Santiago se quedó paralizado. Esa imagen le dio muy mala espina. No quería encontrarse con esas personas y no supo qué hacer para no cruzarse con ellos. Pensó en echarse a un lado y correr campo a través, en darse la vuelta e ir en la dirección contraria e ir a Santiago de Compostela por otro camino, en decirles y escueto adiós y continuar sin detenerse... Pero él se quedó paralizado y ya estaban a su altura. Y le habían visto.

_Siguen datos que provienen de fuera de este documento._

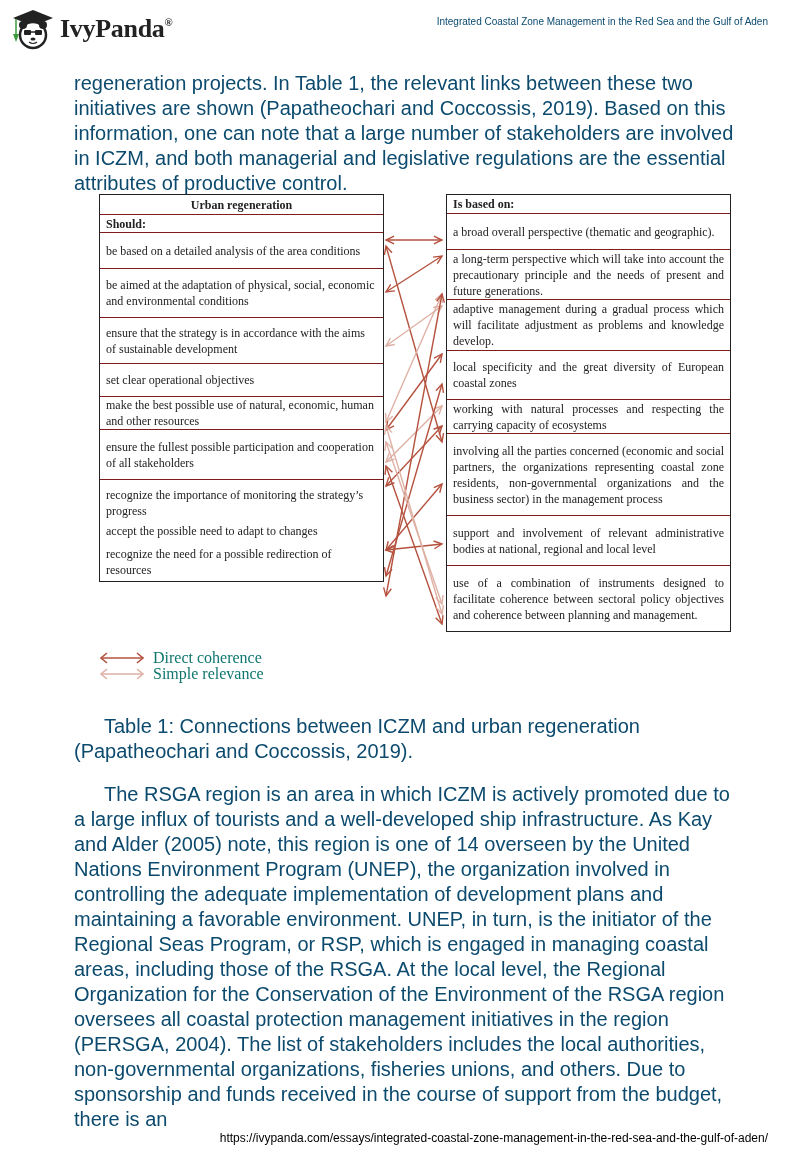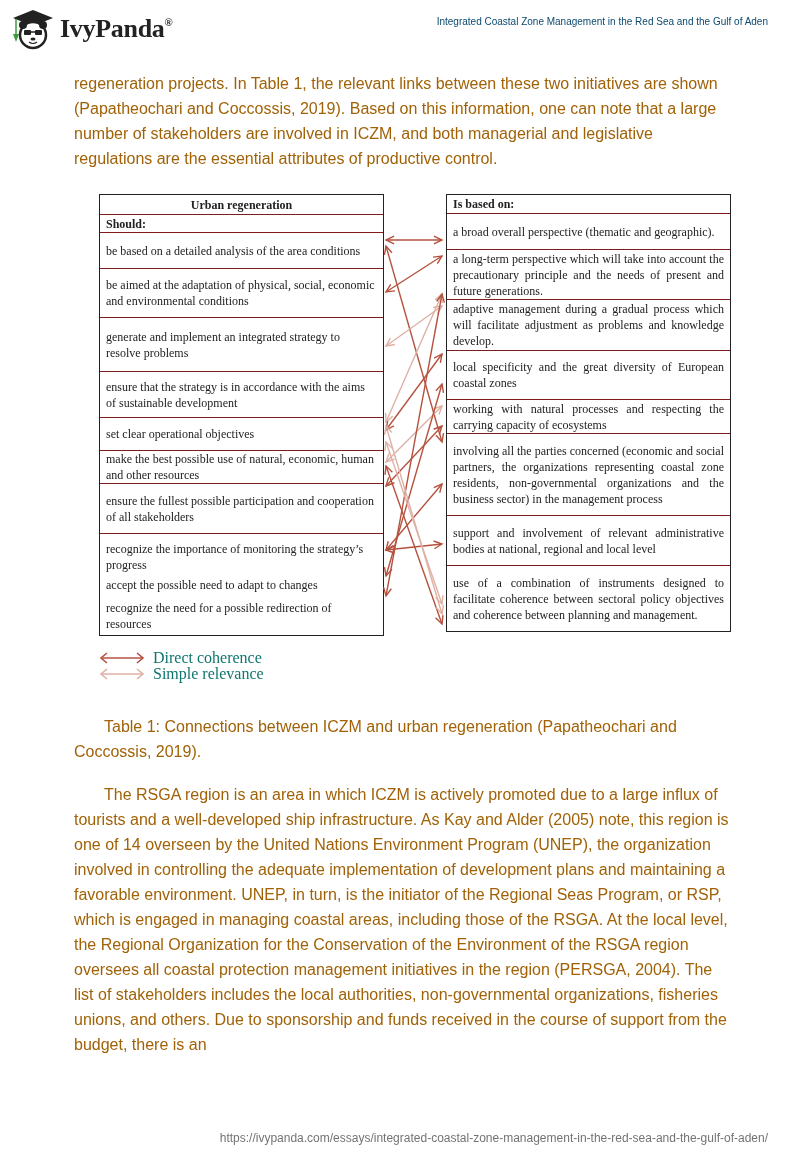"regeneration projects. In Table 1," .para { color: #a16207 -> #0c4a6e; font-size: 16px -> 20px }
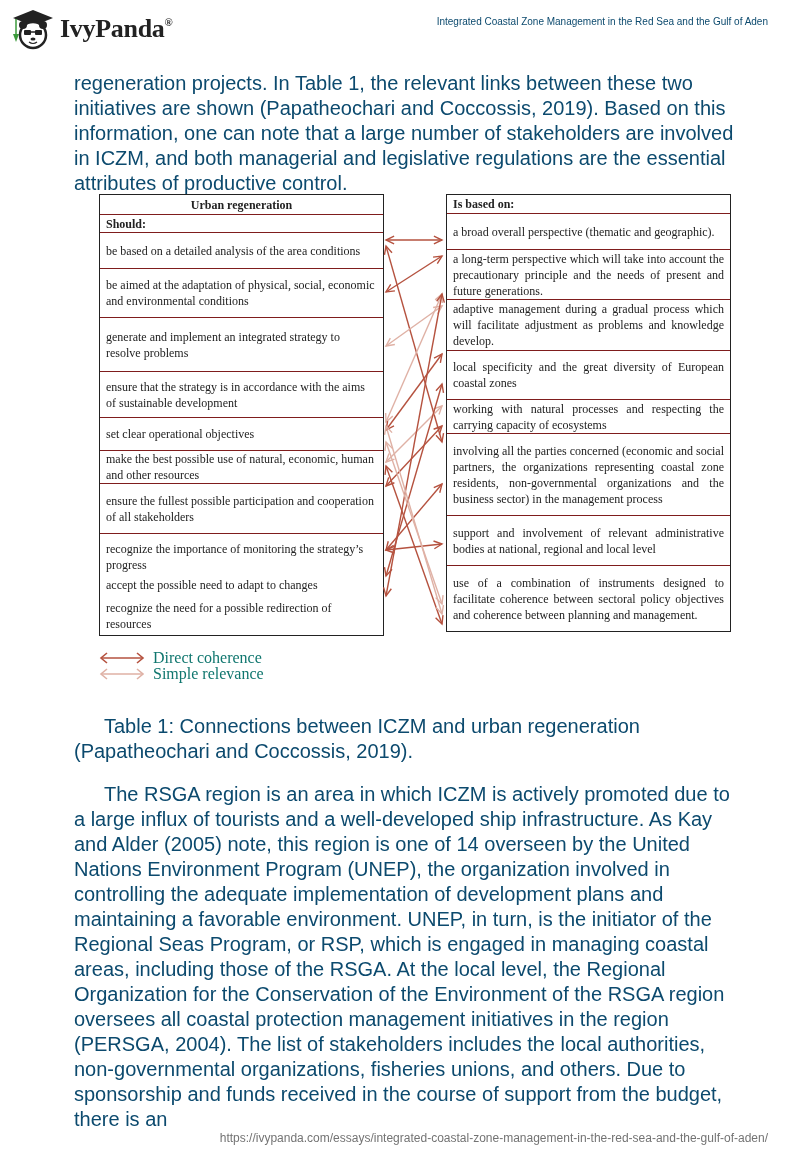"generate and implement an integrated" div.row { html: <div>generate and implement an integrated strategy to resolve problems</div> -> none }
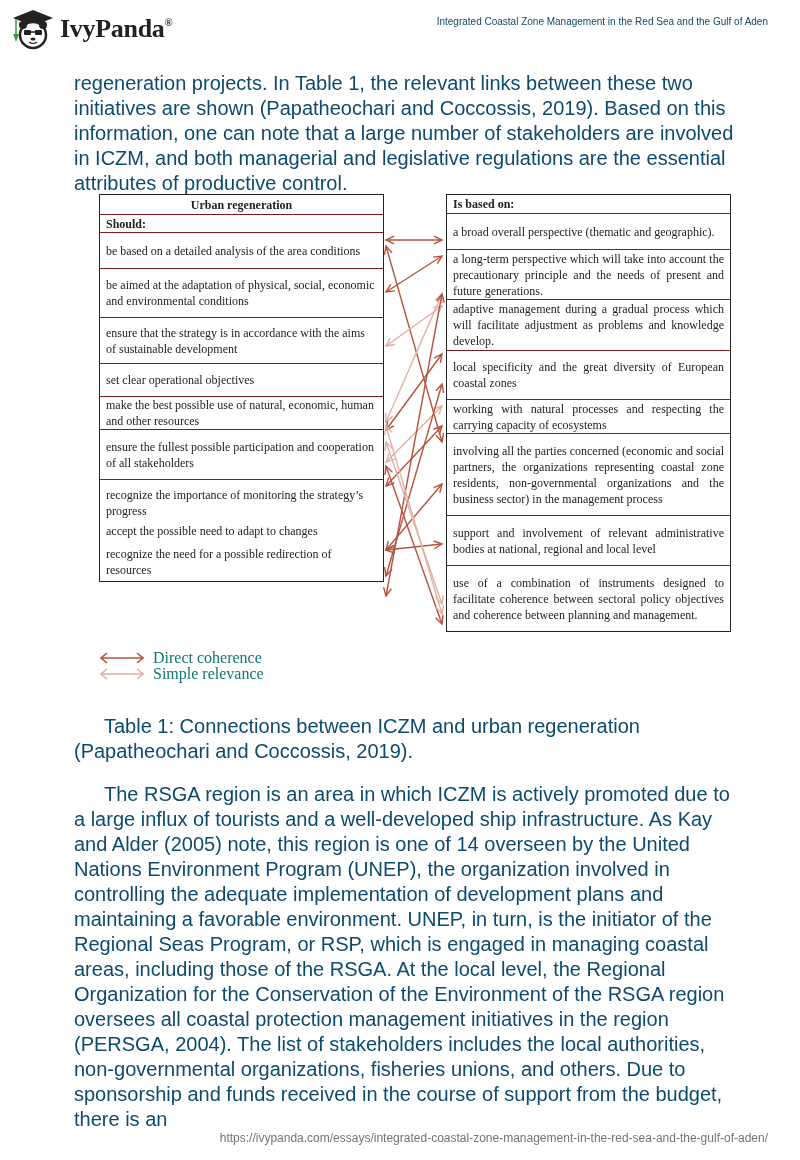"https://ivypanda.com/essays/integrated-c" .footer-url { color: #737373 -> #000000 }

Las tres figuras fueron directas hacia él sin hablar y actuaron con inusitada rapidez. Martina y Maitetxu le agarraron cada una por un brazo con una fuerza sobrenatural que le impedían cualquier movimiento. Santiago gritó, pataleó, intentó zafarse, oponer resistencia con los pies, pero todo era inútil. José María se metió la mano en el bolsillo y extrajo una navaja puntiaguda con la que empezó a hacer cortes estratégicos en las arterias del aterrorizado Santiago, que gritaba sin cesar. Le perforó la yugular, la aorta y la vena femoral, por las que empezó a desangrarse sin remedio. Mientras, las mujeres lo arrastraban como un fardo de vuelta hacia el cementerio.
Al llegar, José María empujó la verja terminando de abrirla y entraron los cuatro. Se detuvieron frente a la tumba que Santiago anteriormente había visto abierta. Él mismo, extenuado, aunque todavía vivo, fue capaz de ver la lápida que tenía enfrente con su propio nombre esculpido, Santiago Rojas Mateo, justo antes de ser arrojado al hueco y que aquellos tres seres infernales empezaran a echarle tierra encima con las palas, sin tan siquiera esperar a que terminara de morirse.
El alba levantó. Un nuevo día de San Juan tuvo lugar en toda España, en toda Galicia y en aquella aldea deshabitada también. Al llegar el atardecer, una joven peregrina, nerviosa y desorientada, llegó hasta el caserón, donde su dueño, Felipe, descansaba apoyado a la entrada. La recibió y la invitó a entrar.
–Muchas gracias. Es que me había perdido. Menos mal que encontré su hostal –dijo la peregrina–.
–Acompáñeme, por favor. Mire, le presento. Yo me llamo Felipe, y éstos son Maitetxu, José María y Martina.
La recién llegada estrechó la mano de cada uno de ellos. Las sintió heladas.
–Y aquel que viene por ahí le acompañará a su habitación. Se llama Santiago.